Algérie : L’avenir de l’énergie est-il hypothéqué ?

Redaction

Sonatrach se débat actuellement dans de sérieuses difficultés, c’est le moins que l’on puisse dire. Elle subit aujourd’hui les pressions des compagnies internationales clientes qui veulent la pousser à baisser les prix du gaz algérien. Parviendra-t-elle à honorer ses contrats commerciaux de livraison de gaz et surtout à gagner de nouvelles parts de marché en Europe, une fois la reprise de la demande gazière dans le monde, prévue dans trois ans ?

Autres préoccupations face à ces enjeux : déclin des gisements, chute des prix du pétrole et perspectives sombres en matière d’équilibre de l’offre et de la demande bouleversé par l’émergence des Etats-Unis en tant que pays exportateur de pétrole à l’horizon 2020, suivant le dernier rapport de l’AIE.

Au chapitre des ressources du pays, les avis divergent. Pour des experts, les réserves d’hydrocarbures de l’Algérie sont en chute libre, résultat d’une exploitation intensive des gisements sous l’ère Chakib Khelil. Le patron de Sonatrach affirme, lui, que les réserves d’hydrocarbures du pays sont en légère hausse. En revanche, les avis convergent sur l’importance du potentiel algérien en hydrocarbures. En un mot, le domaine minier national n’a pas livré tous ses secrets.

C’est l’une des réponses du discours officiel face à l’affirmation par maints experts sur l’épuisement des réserves de gaz et de pétrole à l’horizon 2027-2030. Perspective avancée en raison d’une forte demande domestique en produits énergétiques enregistrée aujourd’hui, appelée à exploser d’ici à cette échéance.

Par ailleurs, l’un des reproches des experts dans le domaine de la politique du secteur face à ces contraintes est la gestion de l’existant, c’est-à-dire des gisements en exploitation ou des gisements découverts et non encore exploités. On peut faire beaucoup mieux, soutient Nazim Zouiouèche, l’ancien P-DG de Sonatrach, qui cumule une longue expérience dans l’amont, c’est-à-dire les activités d’exploration et de production. En d’autres termes, il convient d’optimiser l’exploitation de nos gisements. Réhabiliter Hassi R’mel maltraité, améliorer le taux de récupération du gisement de Hassi Messaoud, reprendre les gisements découverts et non exploités qui, avec les nouvelles technologies pétrolières, vont devenir rentables. Sur ces questions, le flou règne.

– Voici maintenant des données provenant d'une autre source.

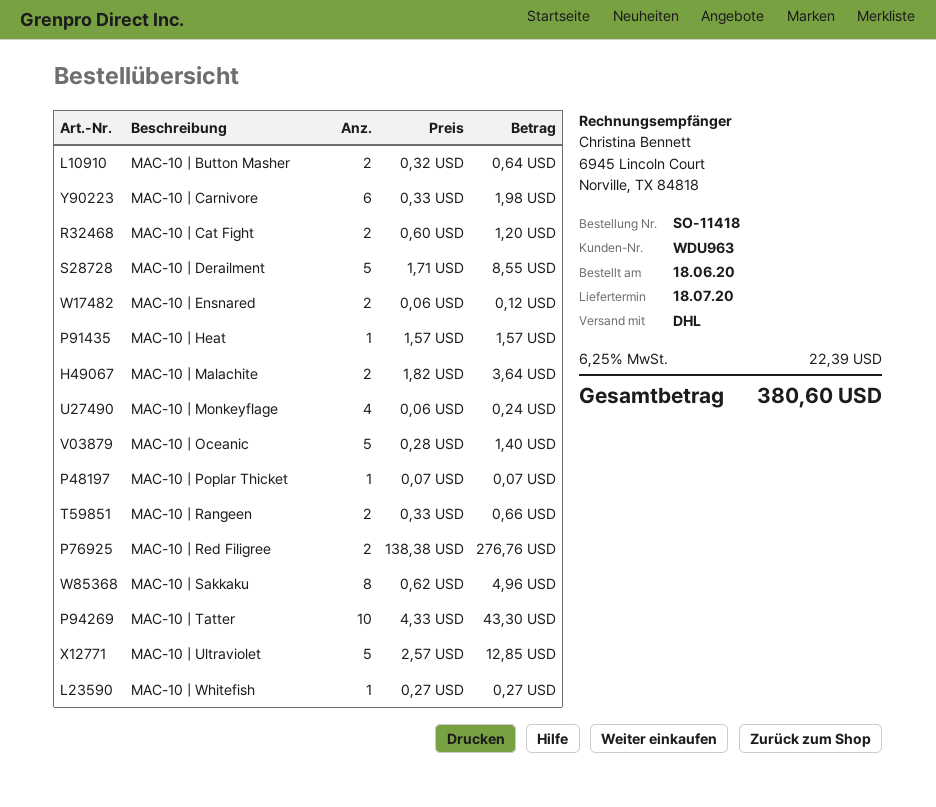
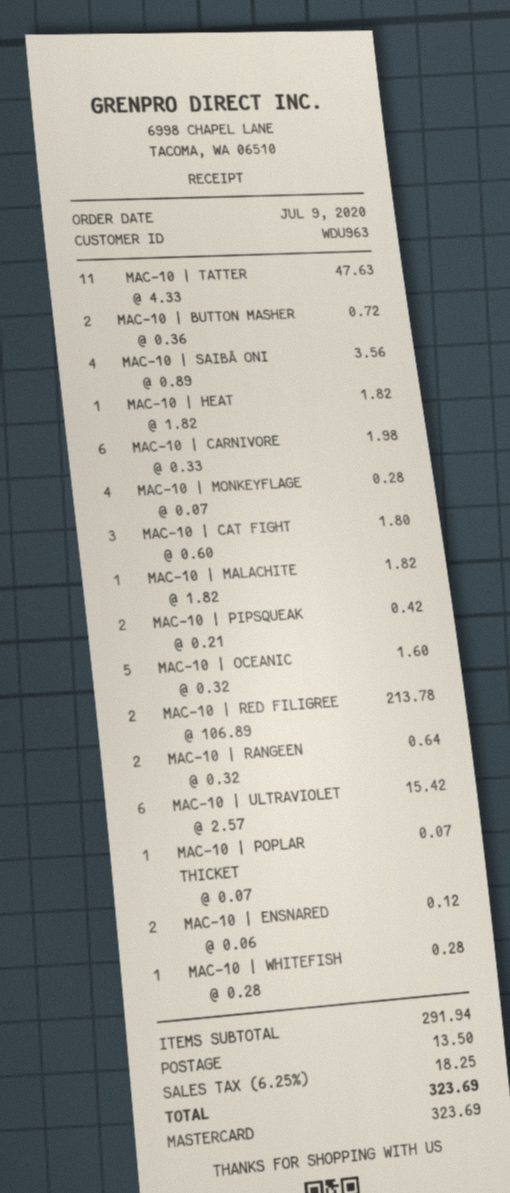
order date: 2020-06-18 -> 2020-07-09
MAC-10 | Button Masher: 2 x 0.32 = 0.64 -> 2 x 0.36 = 0.72
MAC-10 | Cat Fight: 2 x 0.60 = 1.20 -> 3 x 0.60 = 1.80
MAC-10 | Derailment: 5 x 1.71 = 8.55 -> none
MAC-10 | Heat: 1 x 1.57 = 1.57 -> 1 x 1.82 = 1.82
MAC-10 | Malachite: 2 x 1.82 = 3.64 -> 1 x 1.82 = 1.82
MAC-10 | Monkeyflage: 4 x 0.06 = 0.24 -> 4 x 0.07 = 0.28
MAC-10 | Oceanic: 5 x 0.28 = 1.40 -> 5 x 0.32 = 1.60
MAC-10 | Rangeen: 2 x 0.33 = 0.66 -> 2 x 0.32 = 0.64
MAC-10 | Red Filigree: 2 x 138.38 = 276.76 -> 2 x 106.89 = 213.78
MAC-10 | Sakkaku: 8 x 0.62 = 4.96 -> none
MAC-10 | Tatter: 10 x 4.33 = 43.30 -> 11 x 4.33 = 47.63
MAC-10 | Ultraviolet: 5 x 2.57 = 12.85 -> 6 x 2.57 = 15.42
MAC-10 | Whitefish: 1 x 0.27 = 0.27 -> 1 x 0.28 = 0.28
MAC-10 | SAIBĀ ONI: none -> 4 x 0.89 = 3.56
MAC-10 | PIPSQUEAK: none -> 2 x 0.21 = 0.42
shipping: none -> 13.50
tax: 6.25% = 22.39 -> 6.25% = 18.25
total: 380.60 -> 323.69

Par ailleurs, l’urgence aujourd’hui est de confirmer également le potentiel en gaz compact qui serait très important au niveau notamment des quartzites de Hamra, au sud-est du pays, et d’assurer une veille sur le gaz de schiste dont l’évolution des techniques dans dix ans pourrait lever les appréhensions en matière de coûts, d’environnement et d’usage des ressources hydriques.

En termes de stratégie, l’Algérie a plusieurs options : freiner la demande, diminuer les exportations, tabler sur les énergies renouvelables. Là, régler la question des prix des produits énergétiques devient primordial. Les prix bas actuellement, notamment des carburants et de l’électricité, sont en train de favoriser un grand gaspillage des ressources fossiles non renouvelables au détriment du principe de préservation des réserves au profit des générations futures. Là, on assiste à une position dogmatique : le chef de l’Etat refuse catégoriquement l’idée d’une hausse des prix, même progressive, des carburants et du gaz. Résultat : fuite des carburants vers les frontières, importations de carburants et frein au développement des énergies renouvelables, usage immodéré de la climatisation dans le segment résidentiel. Une situation qui deviendra insoutenable à moyen terme. Quant au rapport de l’AIE, s’agit-il d’un nouveau bluff des Occidentaux pour briser la domination de l’Opep sur les marchés pétroliers ? A première vue, l’évolution du coût du brut non conventionnel semble déterminer l’avenir pétrolier de l’Algérie et de l’Opep.

Face à ces enjeux qui engagent l’avenir gazier et pétrolier de l’Algérie, le Parlement est aux abonnés absents. Ni interpellation sur l’état des réserves et la couverture à moyen et long termes des besoins énergétiques du pays, l’avenir des contrats take or pay, la gestion du secteur. Le haut conseil de l’énergie, gelé, ne joue plus depuis longtemps son rôle d’orientation en matière de politique énergétique du pays. Un paradoxe : dans un pays où quasiment les recettes en devises proviennent du secteur des hydrocarbures, on assiste à l’absence de débat sur les questions énergétiques, à une “incommunication” sur les menaces auxquelles fait face le secteur, alors que le pétrole et le gaz appartiennent à toute la collectivité nationale. On a tendance à l’oublier.